§ Exercise
Which lines mention "background"? Show each one from the listing.

++++++++++++++++++++

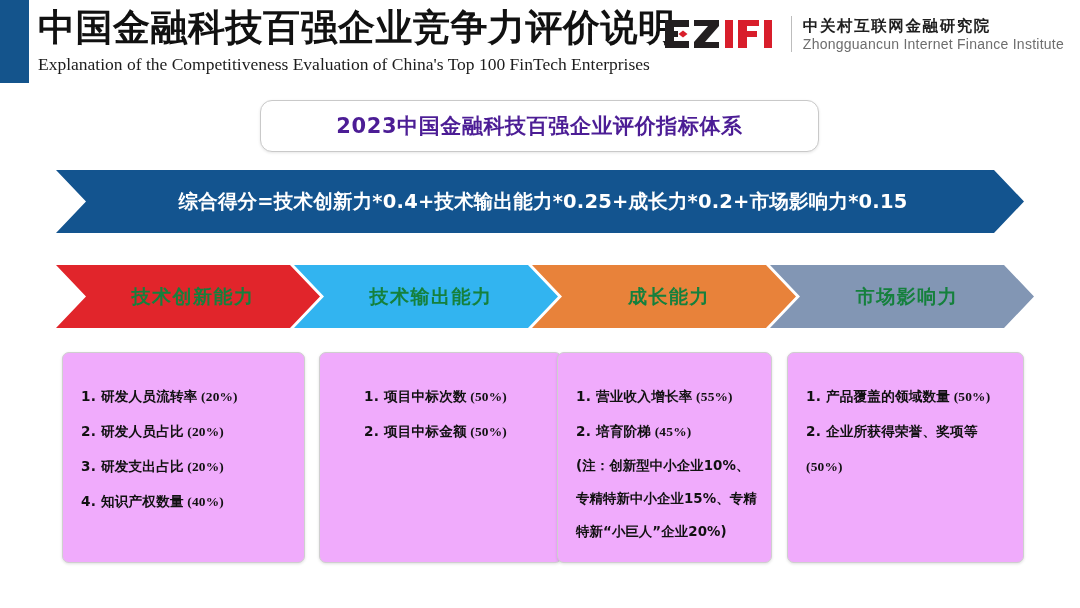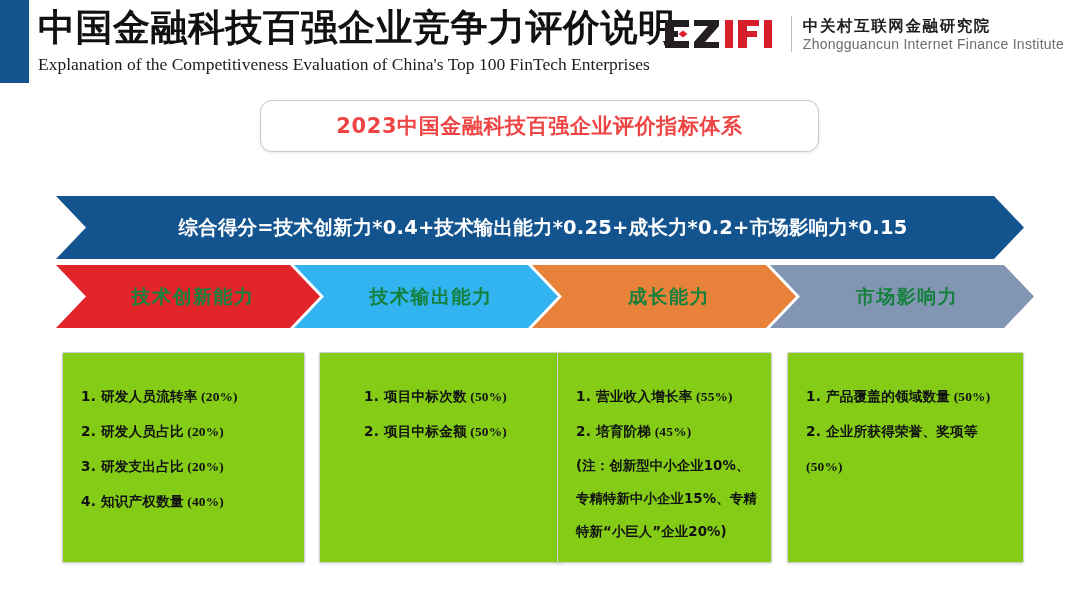--- a/index.html
+++ b/index.html
@@ -115,7 +115,7 @@
     font-weight: 700;
     font-size: 21px;
     letter-spacing: 0.6px;
-    color: #ef4444;
+    color: #4c1d95;
     white-space: nowrap;
   }
 

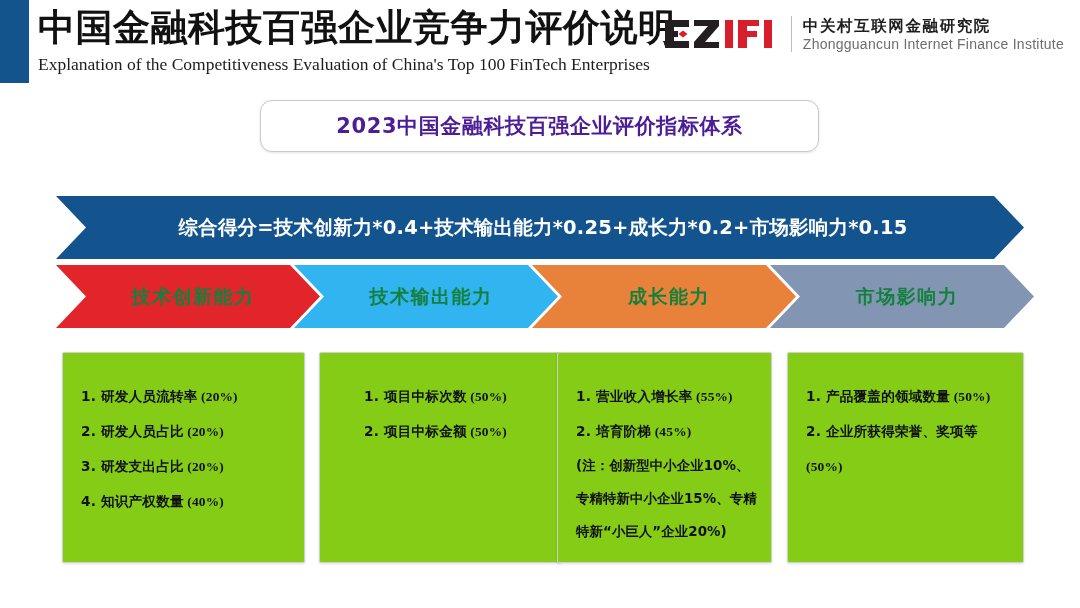--- a/index.html
+++ b/index.html
@@ -123,7 +123,7 @@
   #formula-banner {
     position: absolute;
     left: 56px;
-    top: 196px;
+    top: 170px;
     width: 968px;
     height: 51px;
   }

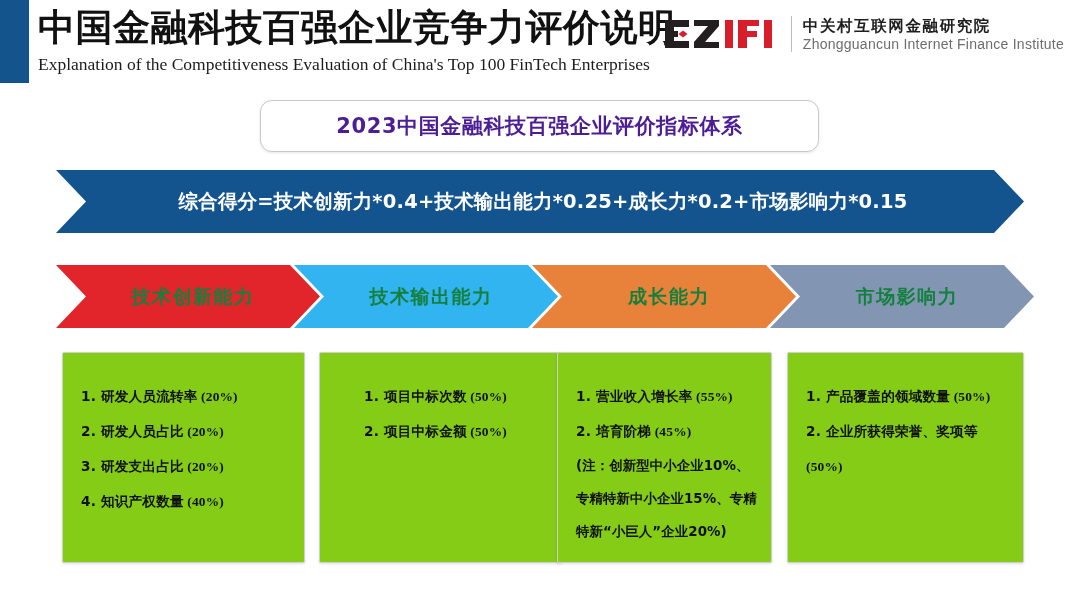--- a/index.html
+++ b/index.html
@@ -194,9 +194,9 @@
     position: absolute;
     top: 0;
     height: 211px;
-    background: #84cc16;
+    background: #f0abfc;
     border: 1.2px solid #cfcfcf;
-    border-radius: 2px;
+    border-radius: 7px;
     box-shadow: 0 1px 3px rgba(0,0,0,0.13);
     box-sizing: border-box;
     padding: 26px 14px 10px 18px;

++++++++++++++++++++

§ Response
-    background: #84cc16;
+    background: #f0abfc;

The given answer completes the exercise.